WHAT IS REQUIRED: Please return every entry below exactly as written, without any of its pictures.

[Before-and-after page screenshots]
[Start of section]
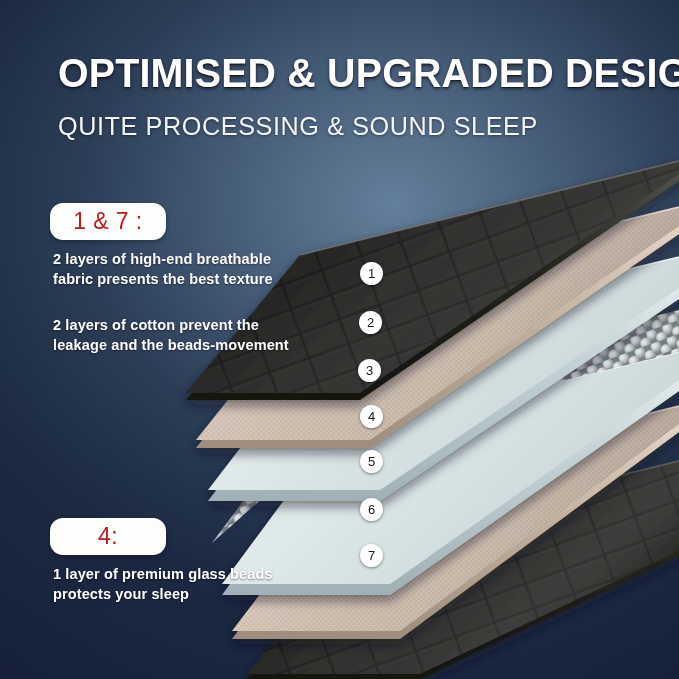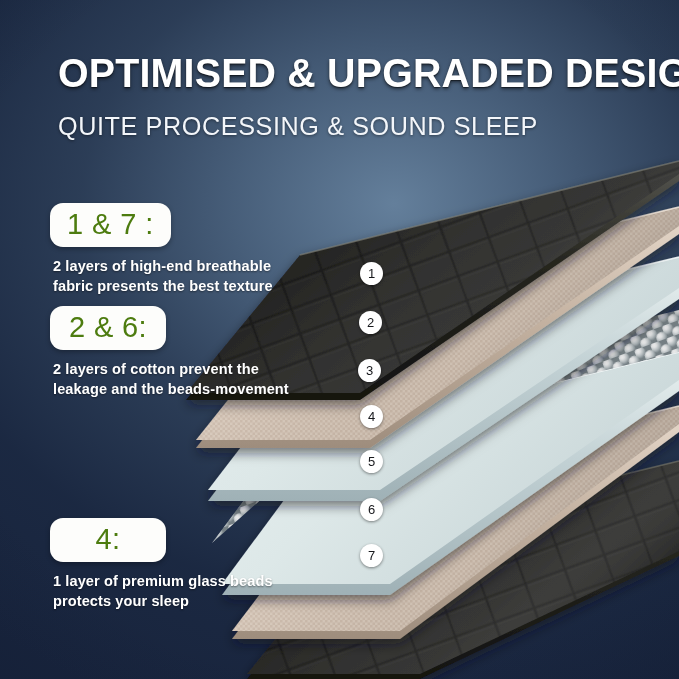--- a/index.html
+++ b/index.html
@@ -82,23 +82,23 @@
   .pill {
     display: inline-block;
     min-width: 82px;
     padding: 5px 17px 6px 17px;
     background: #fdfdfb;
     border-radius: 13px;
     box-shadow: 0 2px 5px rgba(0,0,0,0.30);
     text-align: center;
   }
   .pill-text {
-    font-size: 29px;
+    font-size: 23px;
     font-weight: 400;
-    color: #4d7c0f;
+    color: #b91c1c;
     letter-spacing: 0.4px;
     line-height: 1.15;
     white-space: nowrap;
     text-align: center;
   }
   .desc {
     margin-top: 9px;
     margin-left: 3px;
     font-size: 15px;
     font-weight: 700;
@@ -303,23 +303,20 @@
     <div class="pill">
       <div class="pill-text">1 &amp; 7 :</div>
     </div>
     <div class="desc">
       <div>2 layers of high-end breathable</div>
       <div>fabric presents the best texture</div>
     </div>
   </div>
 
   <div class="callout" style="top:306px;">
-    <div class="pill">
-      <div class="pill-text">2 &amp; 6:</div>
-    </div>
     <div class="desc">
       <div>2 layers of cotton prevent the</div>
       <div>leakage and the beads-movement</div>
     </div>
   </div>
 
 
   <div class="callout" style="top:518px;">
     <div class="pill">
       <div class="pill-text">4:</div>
[End of section]
EXERCISE RESPONSE:
--- a/index.html
+++ b/index.html
@@ -82,23 +82,23 @@
   .pill {
     display: inline-block;
     min-width: 82px;
     padding: 5px 17px 6px 17px;
     background: #fdfdfb;
     border-radius: 13px;
     box-shadow: 0 2px 5px rgba(0,0,0,0.30);
     text-align: center;
   }
   .pill-text {
-    font-size: 29px;
+    font-size: 23px;
     font-weight: 400;
-    color: #4d7c0f;
+    color: #b91c1c;
     letter-spacing: 0.4px;
     line-height: 1.15;
     white-space: nowrap;
     text-align: center;
   }
   .desc {
     margin-top: 9px;
     margin-left: 3px;
     font-size: 15px;
     font-weight: 700;
@@ -303,23 +303,20 @@
     <div class="pill">
       <div class="pill-text">1 &amp; 7 :</div>
     </div>
     <div class="desc">
       <div>2 layers of high-end breathable</div>
       <div>fabric presents the best texture</div>
     </div>
   </div>
 
   <div class="callout" style="top:306px;">
-    <div class="pill">
-      <div class="pill-text">2 &amp; 6:</div>
-    </div>
     <div class="desc">
       <div>2 layers of cotton prevent the</div>
       <div>leakage and the beads-movement</div>
     </div>
   </div>
 
 
   <div class="callout" style="top:518px;">
     <div class="pill">
       <div class="pill-text">4:</div>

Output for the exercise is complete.